O administrador Edvaldo de Jesus, 45, foi secretário de Reparação Racial no município. Ele contou que Cabeluda era uma visita frequente nessa época. “Ela me pedia cestas básicas para dar para as pessoas que estavam precisando, principalmente as pessoas que viviam dentro da casa dela, as meninas que trabalhavam. Ela era uma mãe para todos”, relembrou.

Prova do carinho da região por ela, o enterro da cafetina uniu todas as classes de Cachoeira. No local estavam autoridades religiosas, políticas, intelectuais, artistas e, sobretudo, o povo, que cresceu com relatos sobre a famosa Dona Cabeluda, que acolhia a todos sem julgamentos.
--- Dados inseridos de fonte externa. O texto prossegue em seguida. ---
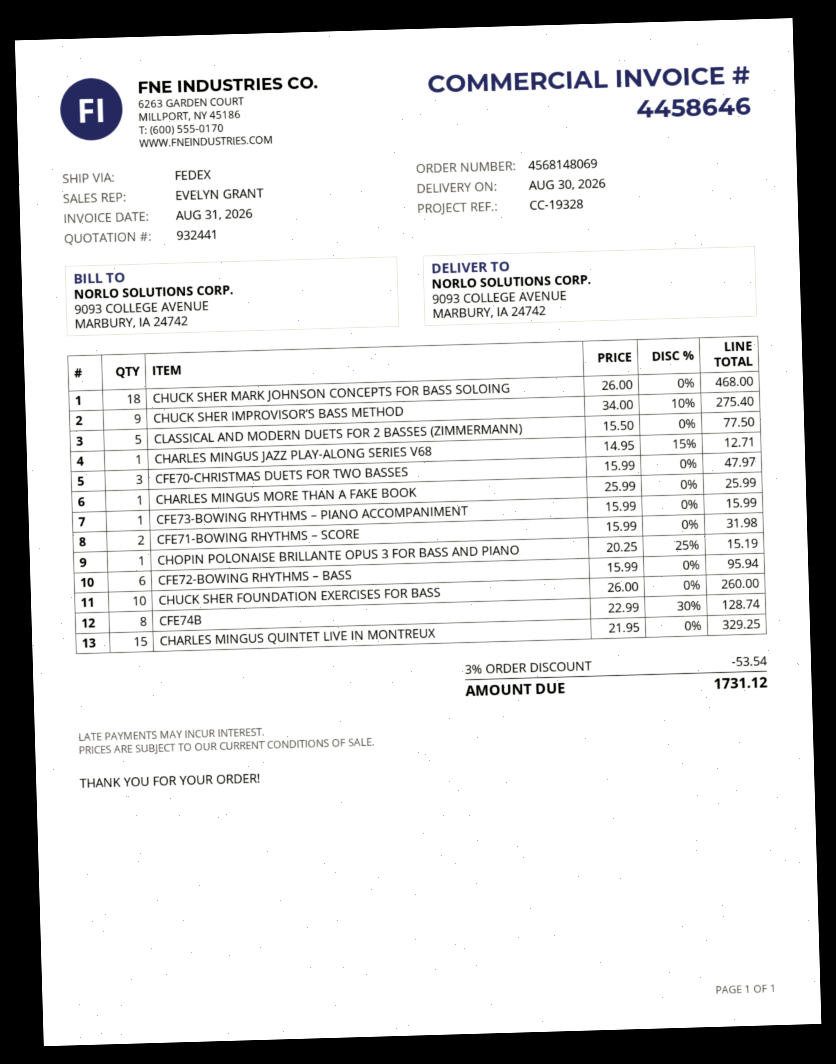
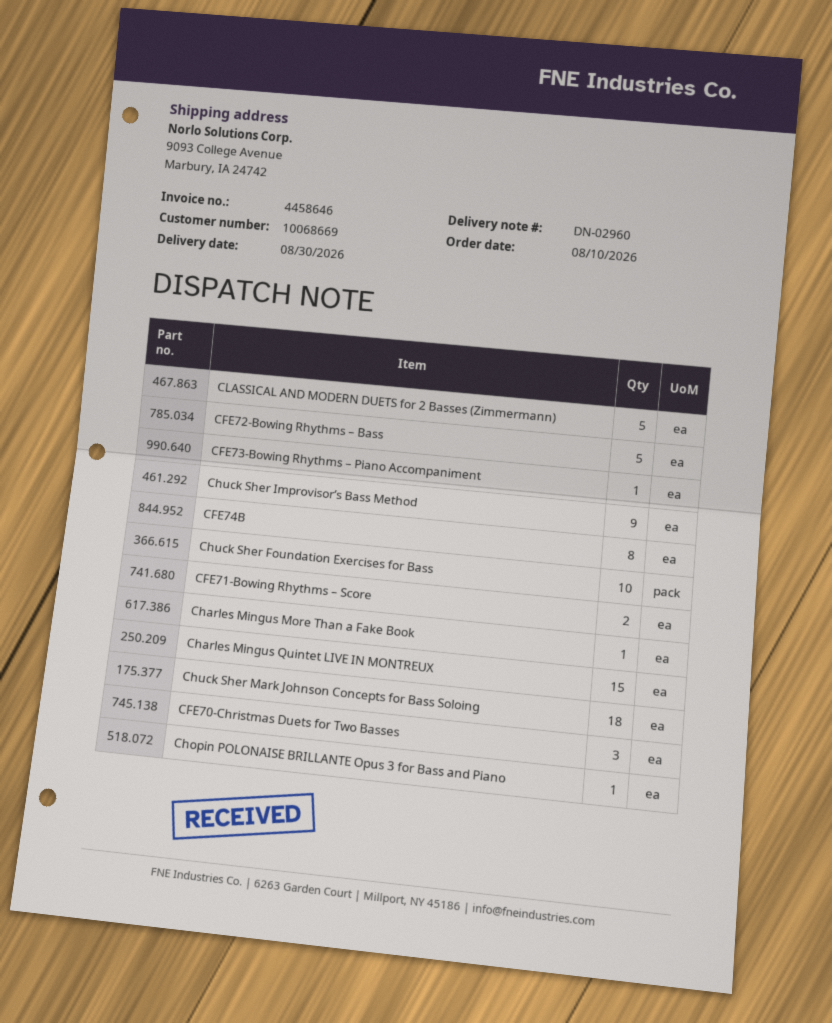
CHARLES MINGUS JAZZ PLAY-ALONG SERIES V68: 1 -> none
CFE72-BOWING RHYTHMS – BASS: 6 -> 5

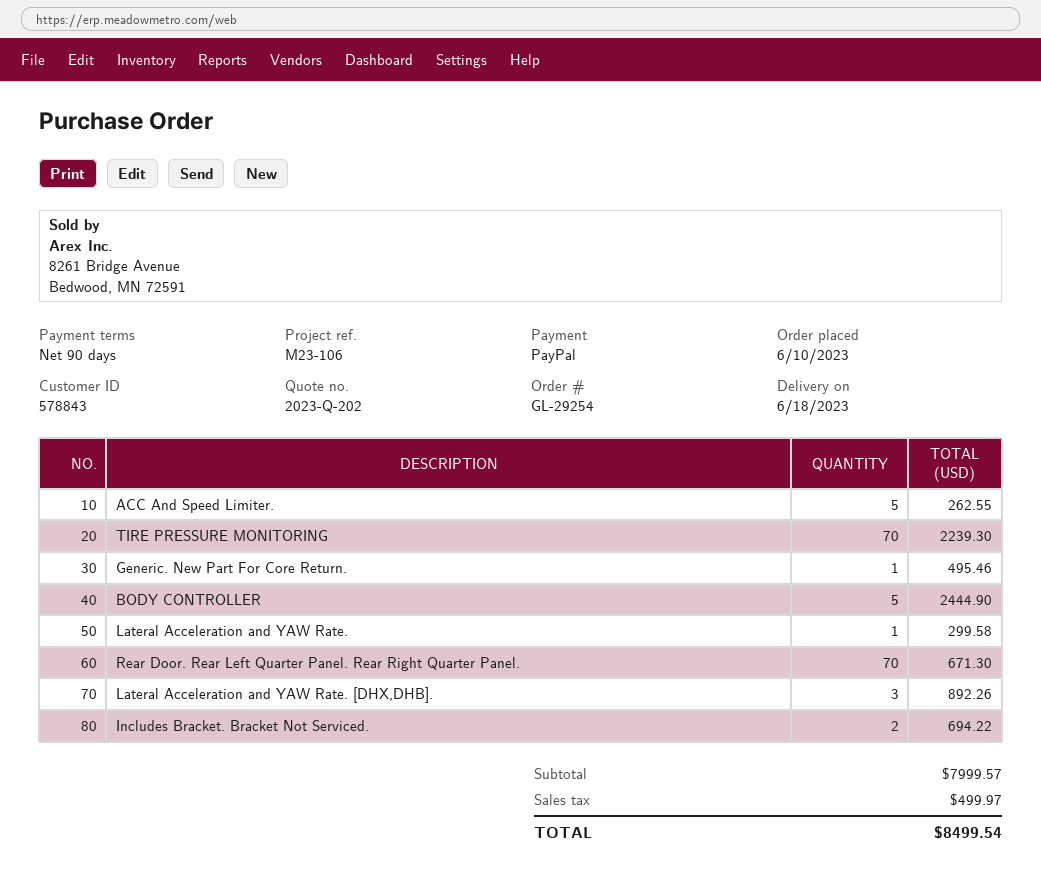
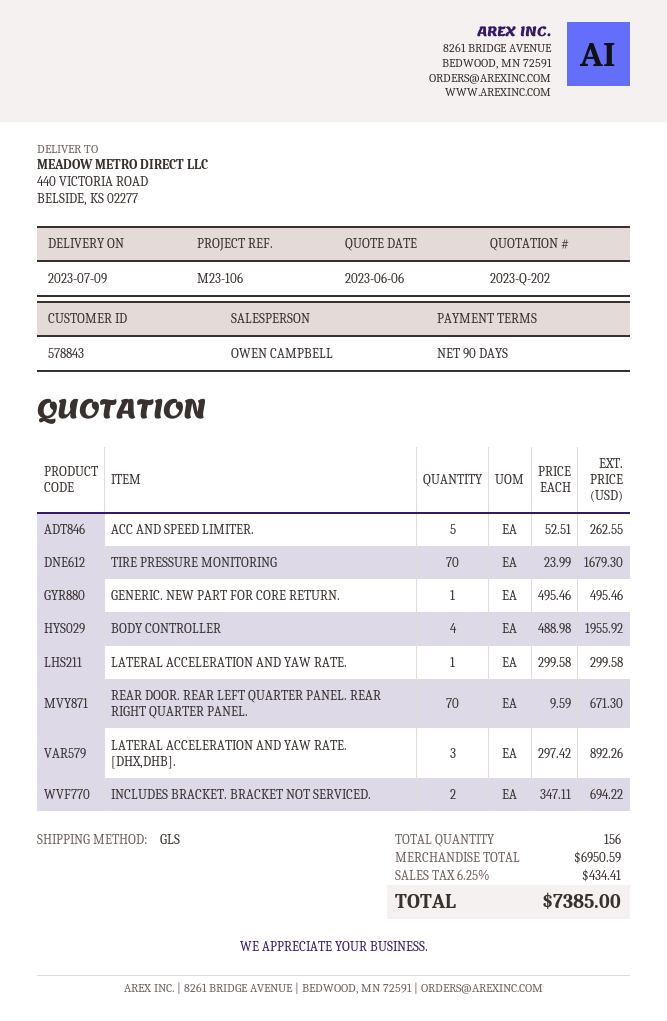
delivery date: 2023-06-18 -> 2023-07-09
TIRE PRESSURE MONITORING: 70 for 2239.30 -> 70 for 1679.30
BODY CONTROLLER: 5 for 2444.90 -> 4 for 1955.92
subtotal: 7999.57 -> 6950.59
tax: 499.97 -> 434.41
total: 8499.54 -> 7385.00

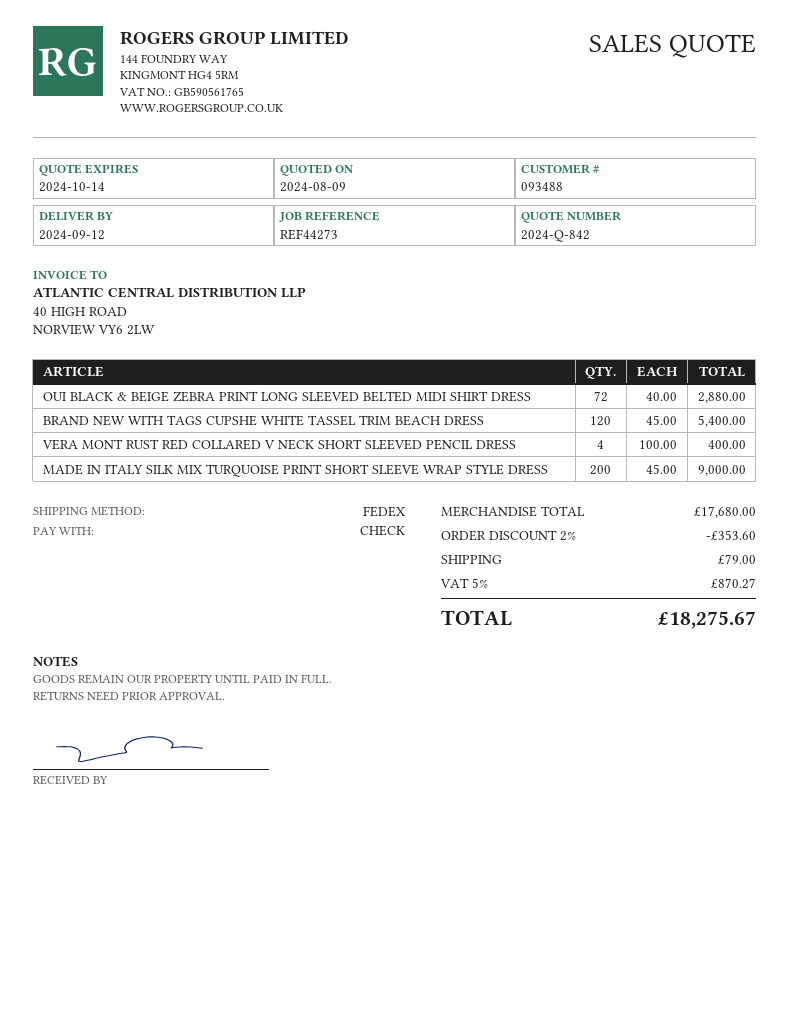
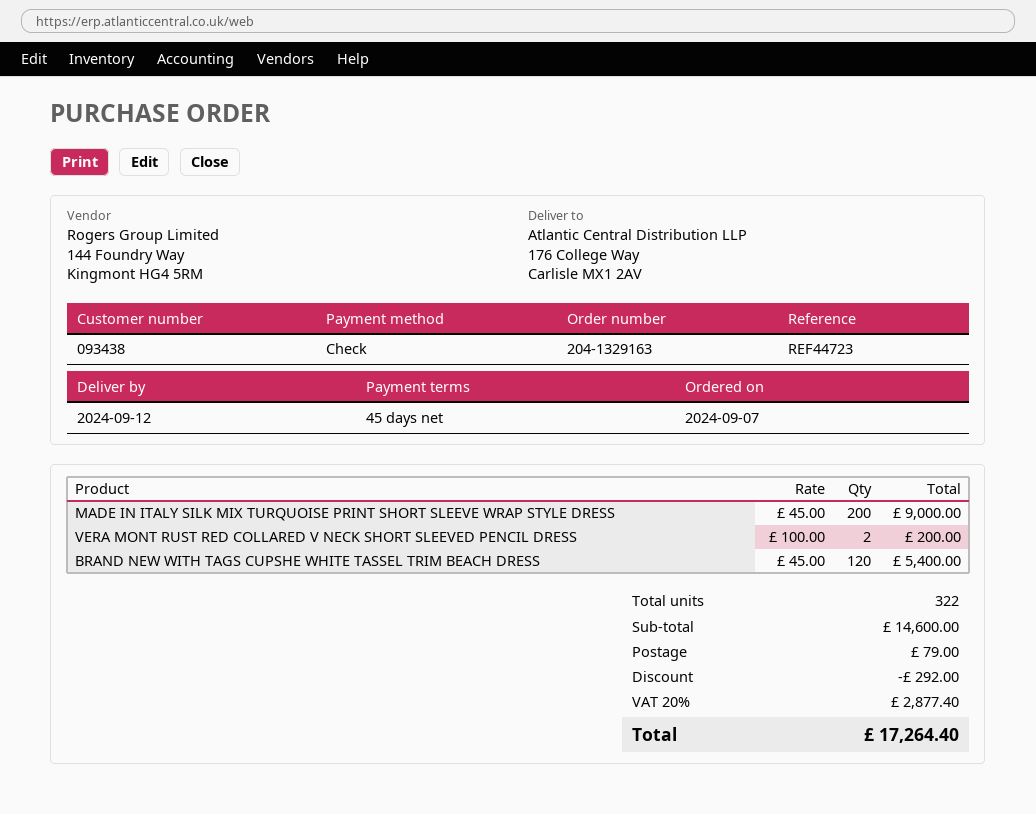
customer number: 093488 -> 093438
reference: REF44273 -> REF44723
OUI BLACK & BEIGE ZEBRA PRINT LONG SLEEVED BELTED MIDI SHIRT DRESS: 72 x 40.00 = 2880.00 -> none
VERA MONT RUST RED COLLARED V NECK SHORT SLEEVED PENCIL DRESS: 4 x 100.00 = 400.00 -> 2 x 100.00 = 200.00
subtotal: 17680.00 -> 14600.00
discount: 353.60 -> 292.00
tax: 5% = 870.27 -> 20% = 2877.40
total: 18275.67 -> 17264.40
“Eu estava há mais de dez anos aqui e, mesmo assim, não tinha escutado falar de Cachoeira pela boca e cabeça de dona Cabeluda”, relatou a museóloga Joana Flores, após contar que conhecia a cafetina de nome há muitos anos, mas só teve a oportunidade de conversar com a senhora recentemente, enquanto ela estava sentada na frente de casa.

“Mais cedo, passei por uma senhora, de família bem tradicional mesmo, lamentando a morte dela. Dizia: ‘meu Deus, o brega vai acabar. Ninguém vai saber comandar como ela, com o pulso firme que ela tinha’”, disse Elvira Pereira, professora e vice-diretora do Centro de Artes, Humanidades e Letras (CAHL) da Universidade Federal do Recôncavo Baiano (UFRB).

*Com orientação da chefe de reportagem Perla Ribeiro.